Hi-
Thanks to everyone for the help in trying to figure this out.
Indeed everyone is correct and the problem, as nefarious as it is, does not
seem to be in HttpClient. Unfortunately (for me) the garbage collection of
StringBuilders (or Buffers, decided to use Builders and 1.5) that are turned
into Strings seems to be extremely slow. What I mean is that many old
allocations seem to be allowed to hang around for quite a while before being
garbage collected, despite the fact that they aren't used any more (they are
in fact nulled in my code). I have observed the heap size grow and then
fall off a cliff once the garbage collector finally decides it can clean up
those instances.
One thing that really did help (the nulled instances were not being
collected at all before this) was removing any stored references to the
crawler threads. I was keeping a reference to each running thread in a
controller class to compute statistics on how well I was doing (download
speed). When I removed the reference so that each thread was completely
dereferenced (on its own) the memory started going up much slower.
If anyone has any suggestions (maybe making the garbage collector more
aggessive?), I would love to hear them.

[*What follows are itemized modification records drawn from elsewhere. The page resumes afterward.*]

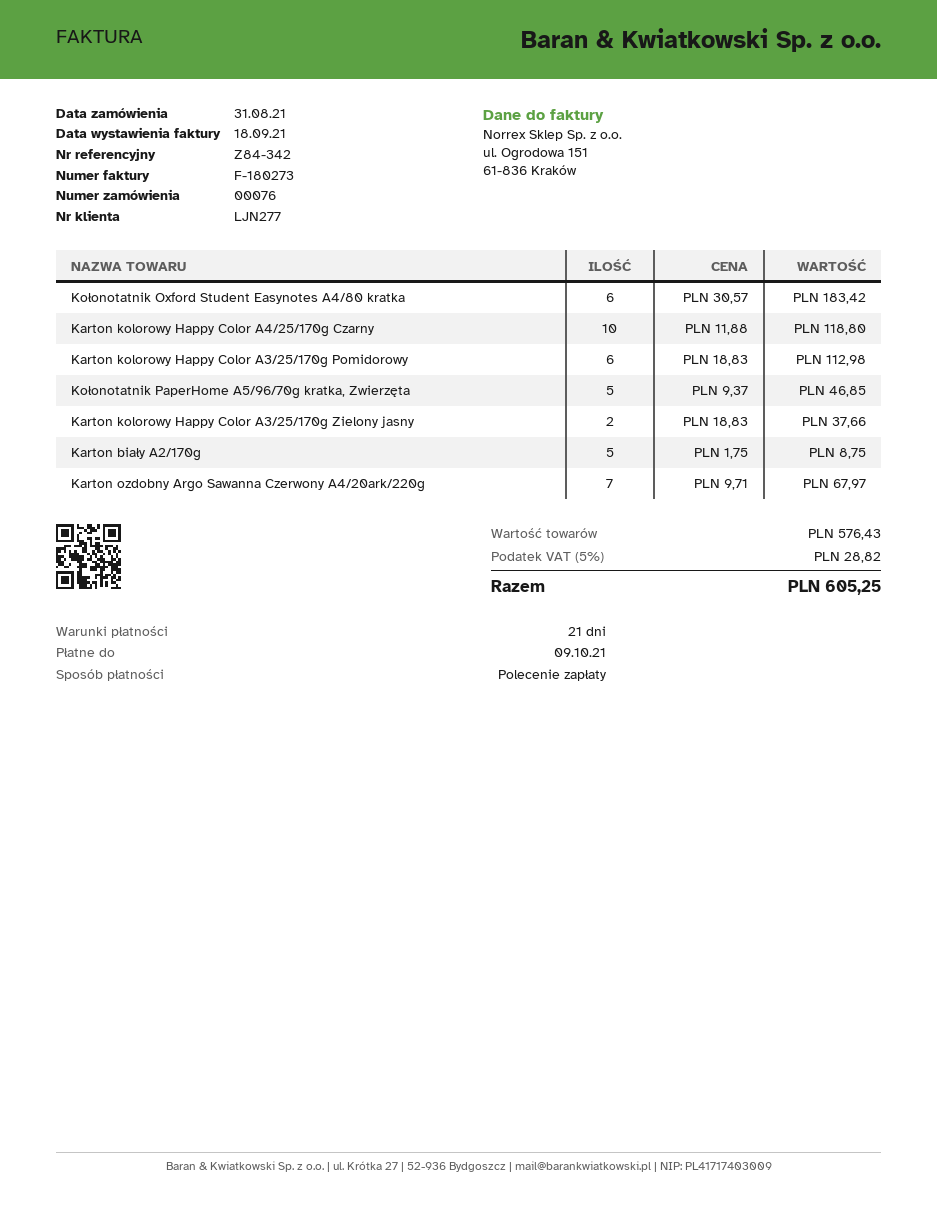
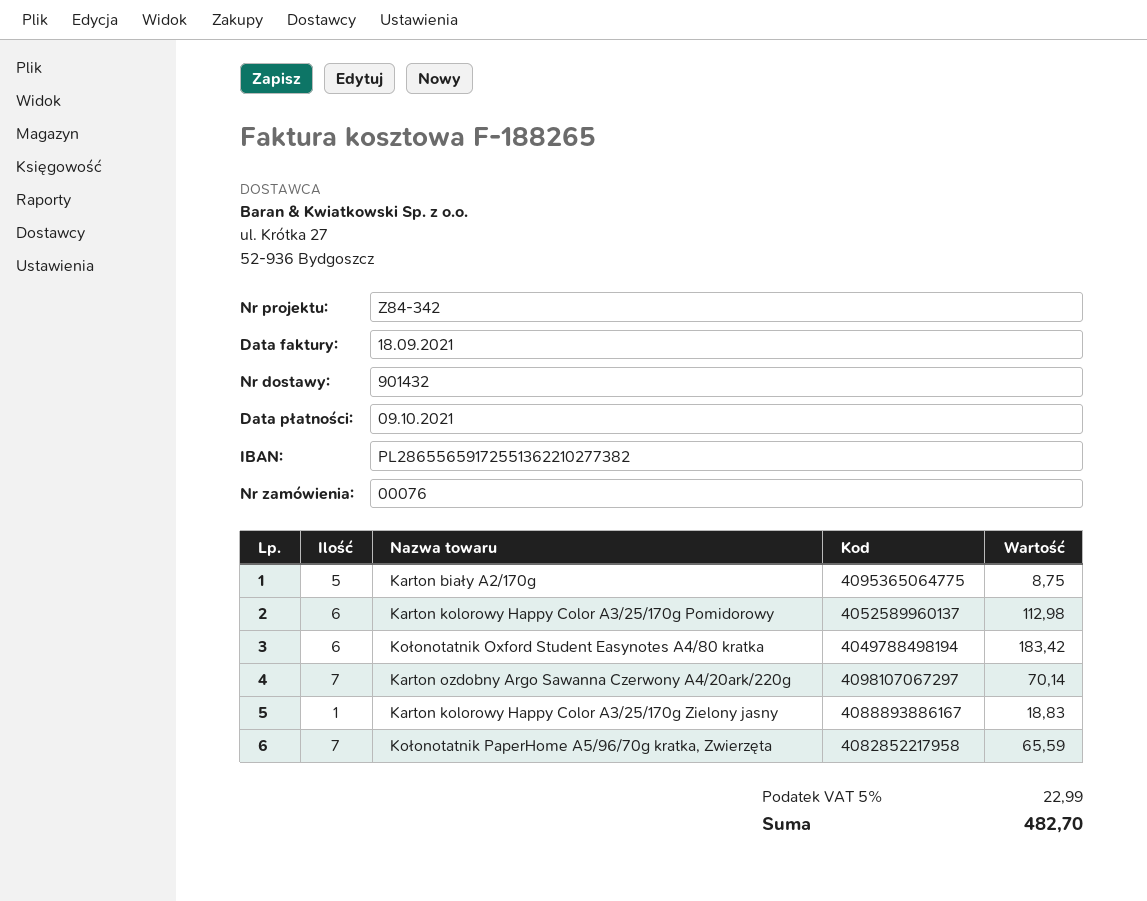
invoice number: F-180273 -> F-188265
Karton kolorowy Happy Color A4/25/170g Czarny: 10 for 118.80 -> none
Kołonotatnik PaperHome A5/96/70g kratka, Zwierzęta: 5 for 46.85 -> 7 for 65.59
Karton kolorowy Happy Color A3/25/170g Zielony jasny: 2 for 37.66 -> 1 for 18.83
Karton ozdobny Argo Sawanna Czerwony A4/20ark/220g: 7 for 67.97 -> 7 for 70.14
tax: 5% = 28.82 -> 5% = 22.99
total: 605.25 -> 482.70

I do want to apologize for bringing
up this problem as it turned out not to be an HttpClient problem, and thank
everyone for their help.
Thanks
James
----- Original Message -----
From: "Steve Terrell" <[EMAIL PROTECTED]>
To: "HttpClient User Discussion" <[email protected]>
Sent: Wednesday, March 15, 2006 7:39 AM
Subject: RE: Memory leak using httpclient
James,
Keep in mind that Java memory profilers tend to report what resource
is not being freed, not what is leaking. Your code is holding a
reference to something that it should not.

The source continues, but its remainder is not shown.